> [Dataset items]:
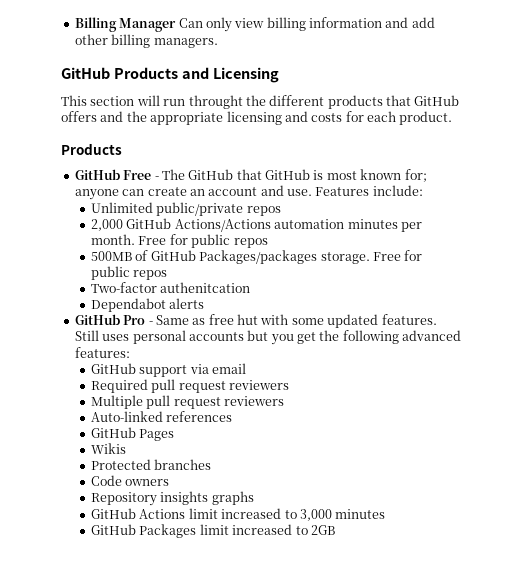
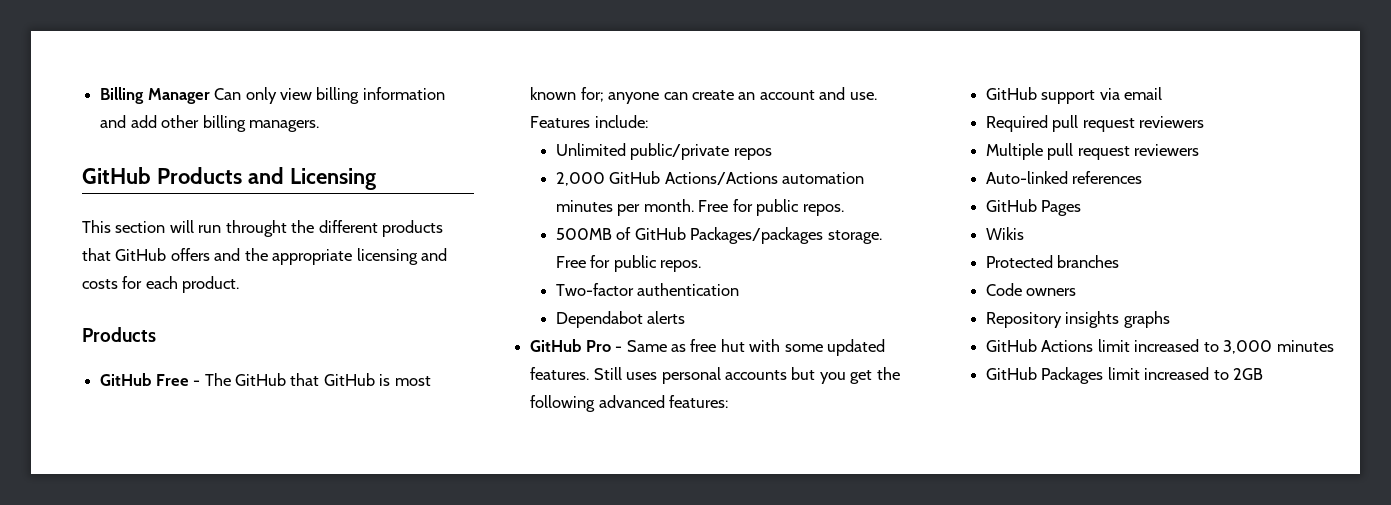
[233,238,268,248] repos -> [802,204,844,216] repos.
[133,270,168,280] repos -> [660,260,702,272] repos.
[160,282,251,293] authenitcation -> [637,283,740,296] authentication

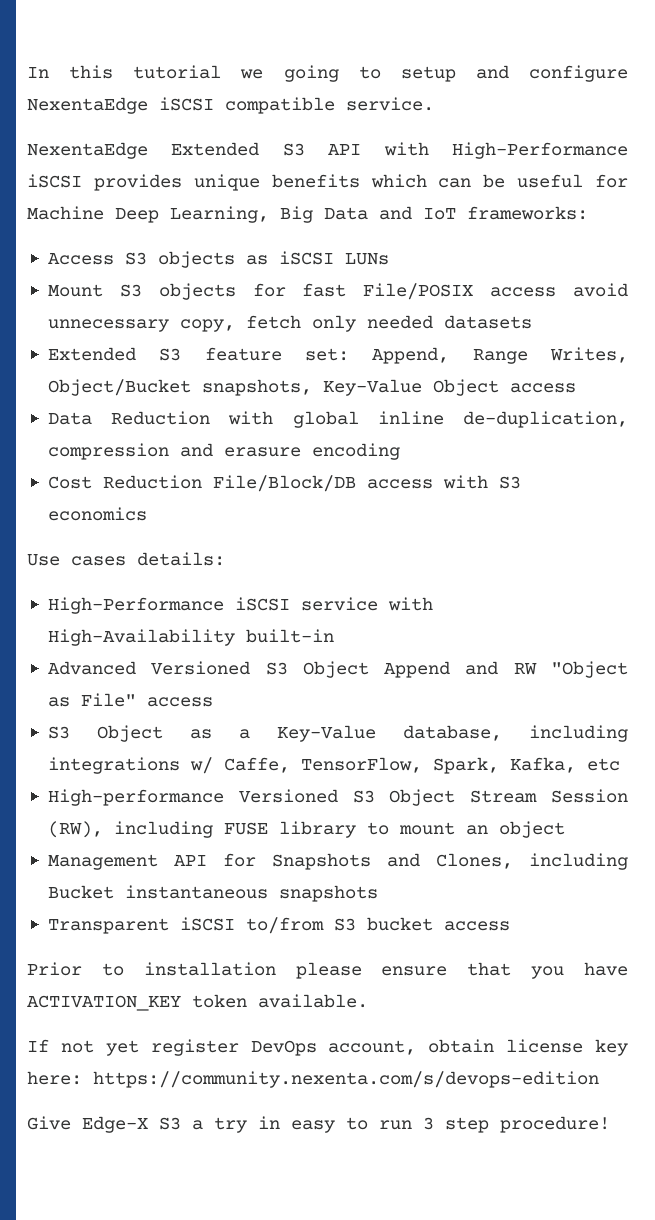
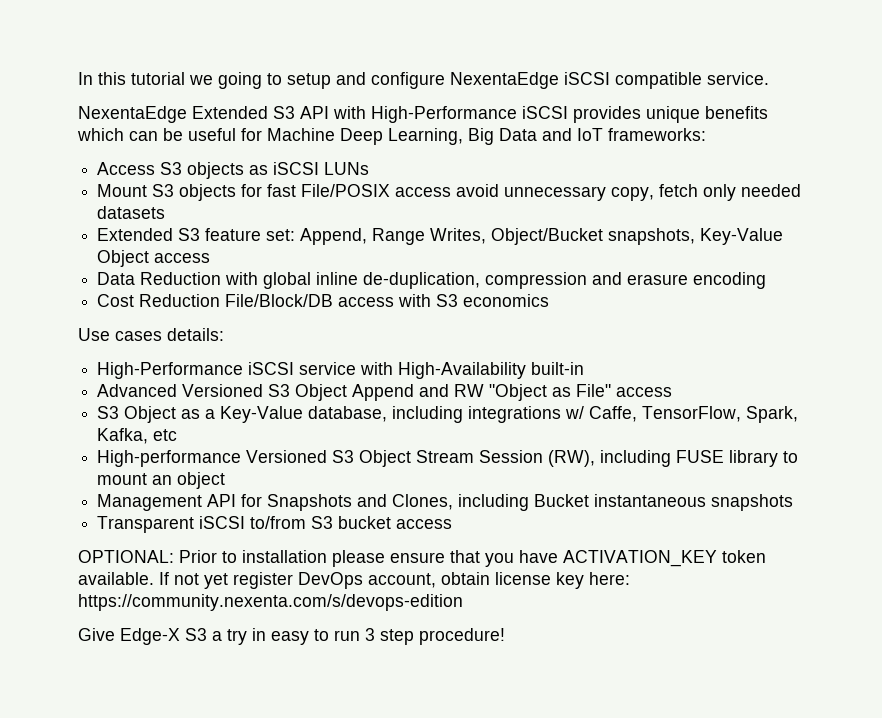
(510, 926) none -> [78,550,174,563] OPTIONAL:
(368, 1001) // -> (154, 578) none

> [What is being asked]:
Throughout the data above, report every line that contains the string "repos".

> [Result for this exercise]:
[233,238,268,248] repos -> [802,204,844,216] repos.
[133,270,168,280] repos -> [660,260,702,272] repos.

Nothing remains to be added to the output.